Despite the fact that every single plane journey compounds climate change, many people still decide to fly. False incentives are to blame, says Katharina Beyerl.
I was recently asked to answer the question “Is it still OK to fly?” for a TV programme – in just ten sentences. It is, of course, impossible to cover all aspects of this complex issue in such a short text, but the main points can be summarised in the following ten paragraphs.
A statistic quoted on German radio (Deutschlandfunk) last autumn has stuck in my mind: a return flight from Germany to New York releases about one ton of carbon dioxide (CO2) into the atmosphere per passenger. In absolute terms, that means that each and every one of those passengers is responsible for the loss of three square metres of Arctic sea ice.
Even when we know deep down that we shouldn’t fly, flying is a normal part of life for many people. Travelling by plane is relatively affordable and easy to organise – all it takes is a few clicks of a mouse. When deciding whether or not to fly, we are usually guided by short-term interests. Even people who are well aware of the CO2 emissions caused by each flight, and can gauge the impact of that on the climate, fly anyway – despite their qualms of conscience.
So flying is a classic example of a commons dilemma. In the short term, the individual passenger stands to gain, but in the long term we all suffer – from the effects of climate change. Nobody actually wants these negative consequences, but we often knowingly accept them. Given the vast numbers of people who board planes every day, the choices we make as individuals don’t seem to make a difference, and it’s easy to hide behind that argument.
Once emitted, the CO2 remains in the atmosphere for several hundreds of years, contributing not just to the greenhouse effect and sea-level rise, but also to ocean acidification and coral bleaching. While there are projects to offset the emissions released per flight, their effect is very minimal.
The development of more fuel-efficient aircraft will not solve the problem in the near future, since passenger numbers are also on the rise. And other technologies to tackle climate change are not unproblematic: various measures to either remove CO2 from the atmosphere and store it or reflect sunlight away from the Earth to counteract global warming are often referred to collectively as climate engineering. If those technologies were ever to be implemented on a large scale, they would probably lead to additional problems with regard to governance and unforeseen ecological side effects. So they too are not the answer in the short to medium term.

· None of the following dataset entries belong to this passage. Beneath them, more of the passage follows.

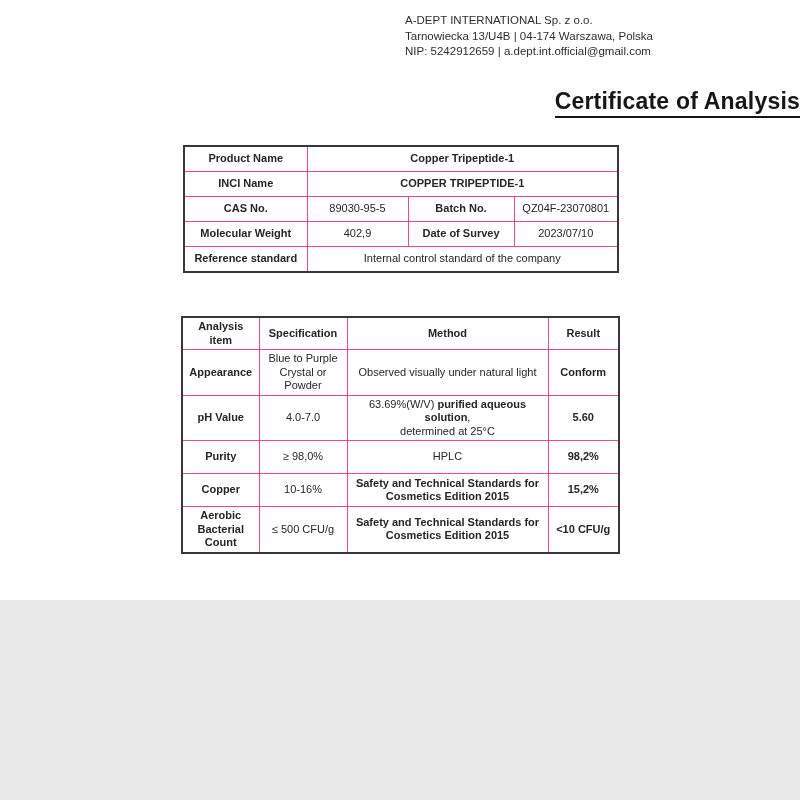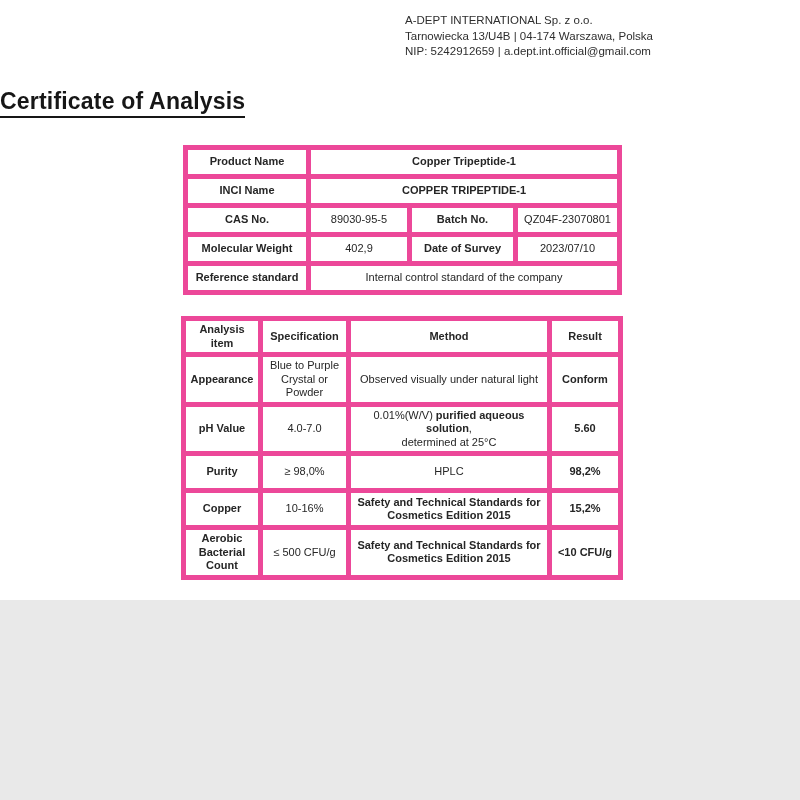--- a/index.html
+++ b/index.html
@@ -20,7 +20,7 @@
   }
 
   
-  .title-wrap{position:absolute;left:0;top:88px;width:800px;text-align:left;}
+  .title-wrap{position:absolute;left:0;top:88px;width:800px;text-align:right;}
   .title-wrap h1{
     display:inline-block;margin:0;
     font-size:23px;font-weight:700;color:#161616;

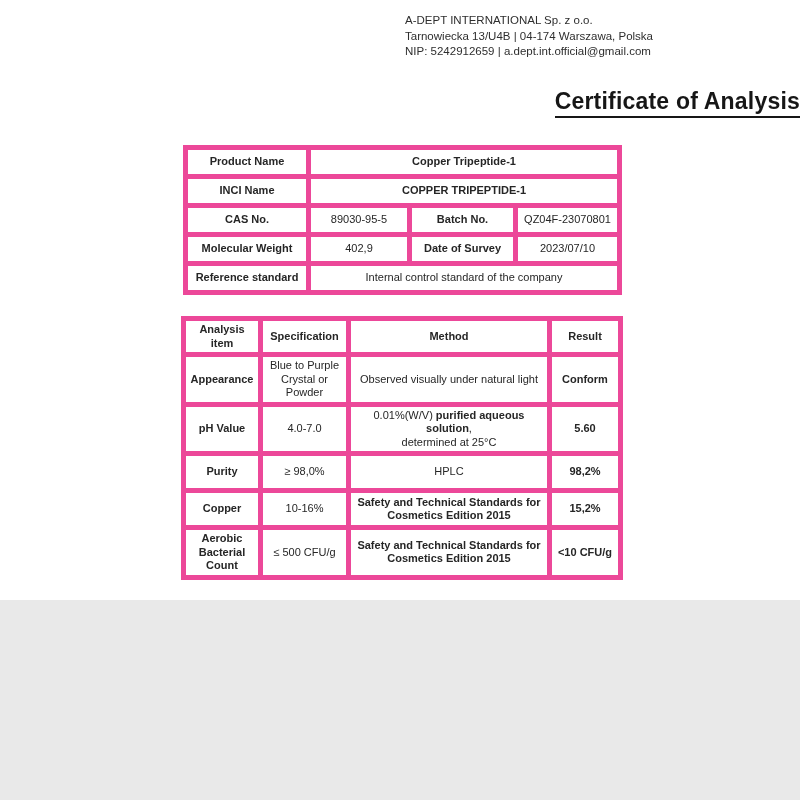--- a/index.html
+++ b/index.html
@@ -31,7 +31,7 @@
   
   table{border-collapse:collapse;table-layout:fixed;}
   td,th{
-    border:5px solid #ec4899;
+    border:1px solid #ec4899;
     text-align:center;vertical-align:middle;
     padding:2px 4px;
     font-size:11px;line-height:13.5px;

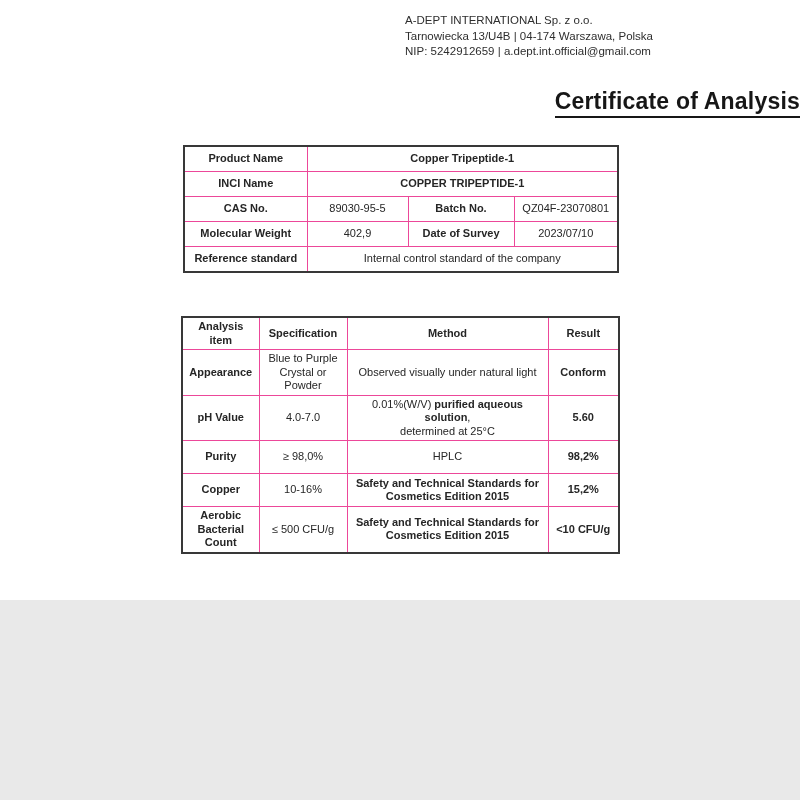--- a/index.html
+++ b/index.html
@@ -139,7 +139,7 @@
         <tr>
           <td class="item-cell">pH Value</td>
           <td>4.0-7.0</td>
-          <td><span>0.01%(W/V) </span><span class="bold">purified aqueous solution</span><span>,</span><br><span>determined at 25°C</span></td>
+          <td><span>63.69%(W/V) </span><span class="bold">purified aqueous solution</span><span>,</span><br><span>determined at 25°C</span></td>
           <td class="result-cell">5.60</td>
         </tr>
         <tr>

But the question of whether it is still ok to fly has to be approached from the broader perspective of our modern way of life. Like so many activities, flying is part and parcel of a global economic system that encourages and promotes lifestyles that adversely affect the basis of existence on our planet in the long run. At the same time, this economic system creates wealth. So despite our best intentions and attitudes, we continue to make unsustainable decisions because our daily lives are oriented towards short-term needs. The global interdependencies of production and investment are also complex and not always easy for the individual to understand. That is a barrier to sustainable behaviour. For change to happen, sustainable choices need to become the norm: easy to implement, inexpensive and accessible. That’s often not the case today.

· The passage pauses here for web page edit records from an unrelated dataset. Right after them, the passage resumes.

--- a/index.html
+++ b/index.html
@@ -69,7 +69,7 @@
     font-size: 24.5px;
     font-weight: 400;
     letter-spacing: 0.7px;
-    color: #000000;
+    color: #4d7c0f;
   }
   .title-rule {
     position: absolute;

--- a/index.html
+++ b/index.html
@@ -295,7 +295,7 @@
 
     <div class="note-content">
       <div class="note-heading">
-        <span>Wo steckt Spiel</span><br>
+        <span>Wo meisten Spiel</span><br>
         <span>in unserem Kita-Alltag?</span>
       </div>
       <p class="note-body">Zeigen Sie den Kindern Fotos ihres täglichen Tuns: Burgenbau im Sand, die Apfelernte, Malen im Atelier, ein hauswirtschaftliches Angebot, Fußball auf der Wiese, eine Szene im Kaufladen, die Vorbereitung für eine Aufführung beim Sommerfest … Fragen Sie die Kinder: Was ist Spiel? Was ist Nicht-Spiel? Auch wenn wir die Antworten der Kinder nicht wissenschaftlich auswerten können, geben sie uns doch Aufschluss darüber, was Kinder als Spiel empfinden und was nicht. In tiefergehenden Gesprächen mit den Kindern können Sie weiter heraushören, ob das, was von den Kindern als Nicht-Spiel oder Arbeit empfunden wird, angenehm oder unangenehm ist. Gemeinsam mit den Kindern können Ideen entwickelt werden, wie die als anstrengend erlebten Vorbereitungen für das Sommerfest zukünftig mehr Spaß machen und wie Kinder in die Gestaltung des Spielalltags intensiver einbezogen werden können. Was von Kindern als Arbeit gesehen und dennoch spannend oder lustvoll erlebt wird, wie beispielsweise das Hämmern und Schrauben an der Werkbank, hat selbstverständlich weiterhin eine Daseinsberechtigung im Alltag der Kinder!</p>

For this reason, we need a global transformation of our business practices towards the preservation of the common good and the implementation of sustainable alternatives, which should be more lucrative than environmental destruction and social exploitation. In its current report, the Club of Rome describes some promising approaches to such a transformation.

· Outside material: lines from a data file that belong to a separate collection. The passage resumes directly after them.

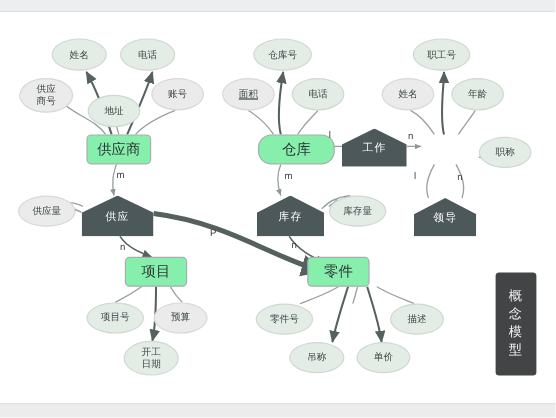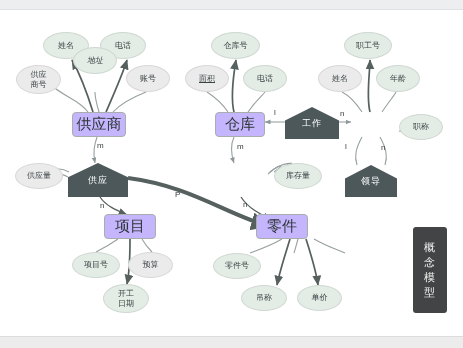--- a/index.html
+++ b/index.html
@@ -118,7 +118,7 @@
   <div class="node attr" style="left:100px;top:32px;width:46px;height:27px;">
       <span>电话</span>
     </div>
-  <div class="node attr" style="left:73px;top:47px;width:44px;height:27px;font-style:italic;">
+  <div class="node attr" style="left:73px;top:79px;width:44px;height:27px;">
       <span>地址</span>
     </div>
   <div class="node attr gray" style="left:126px;top:65px;width:44px;height:27px;">

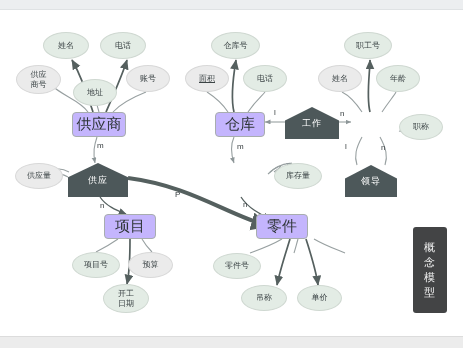--- a/index.html
+++ b/index.html
@@ -22,8 +22,8 @@
   .attr.gray{background:#ebebeb;border:1px solid #d8d8d8;}
 
   
-  .entity{background:#c4b5fd;border:1px solid #a8adae;border-radius:4px;
-          font-size:15px;color:#2f3638;}
+  .entity{background:#86efac;border:1px solid #a8adae;border-radius:4px;
+          font-size:12px;color:#2f3638;}
 
   
   .rel{background:#4d585a;color:#ffffff;font-size:9px;letter-spacing:1px;

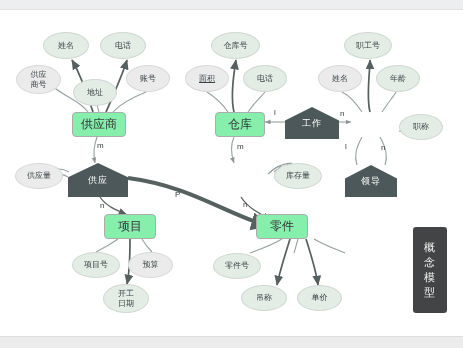--- a/index.html
+++ b/index.html
@@ -177,7 +177,7 @@
   <div class="node entity" style="left:72px;top:112px;width:54px;height:25px;">
       <span>供应商</span>
     </div>
-  <div class="node entity" style="left:215px;top:112px;width:50px;height:25px;">
+  <div class="node entity" style="left:215px;top:112px;width:64px;height:25px;border-radius:11px;">
       <span>仓库</span>
     </div>
   <div class="node entity" style="left:104px;top:214px;width:52px;height:25px;">

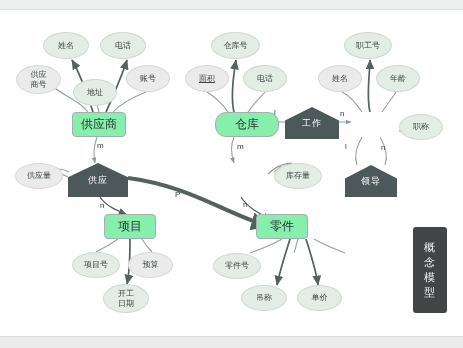--- a/index.html
+++ b/index.html
@@ -190,6 +190,9 @@
   <div class="node rel" style="left:68px;top:163px;width:60px;height:34px;">
       <span>供应</span>
     </div>
+  <div class="node rel" style="left:214px;top:163px;width:56px;height:34px;">
+      <span>库存</span>
+    </div>
   <div class="node rel" style="left:285px;top:107px;width:54px;height:32px;">
       <span>工作</span>
     </div>

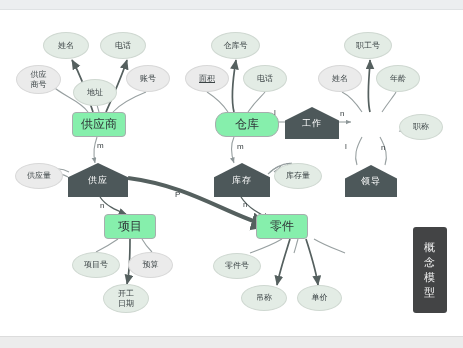--- a/index.html
+++ b/index.html
@@ -167,6 +167,9 @@
   <div class="node attr" style="left:213px;top:253px;width:48px;height:26px;">
       <span>零件号</span>
     </div>
+  <div class="node attr" style="left:325px;top:253px;width:45px;height:26px;">
+      <span>描述</span>
+    </div>
   <div class="node attr" style="left:241px;top:285px;width:46px;height:26px;">
       <span>吊称</span>
     </div>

A societal transition to sustainable lifestyles may seem somewhat fanciful given current conditions. But it could work: Since many global problems are caused by human actions, our actions can also contribute to solving those problems.
Each individual on this planet is, in their private and professional capacities, a decision-maker. That means that decisions consistent with a sustainable way of life are possible at all levels – in politics, in business, in our locality, and in our own homes. Societal dialogue, role models, and a sound education play an important role not only in raising awareness of problems, but also in finding attractive solutions and implementing them together.
To sum up, there is no simple answer to the question of whether it is still OK for us to fly. Global mobility is increasingly integral to our way of life, and we live in a world where cooperation and communications across borders are essential. But bearing in mind the ecological effects of our travels, we should consider whether each individual flight is strictly necessary and explore more sustainable alternatives. The same is true for other consumer choices, be they in relation to food, clothing, or consumer electronics. The list is long. Change depends on two things: the decisions of individuals and circumstances conducive to their implementation.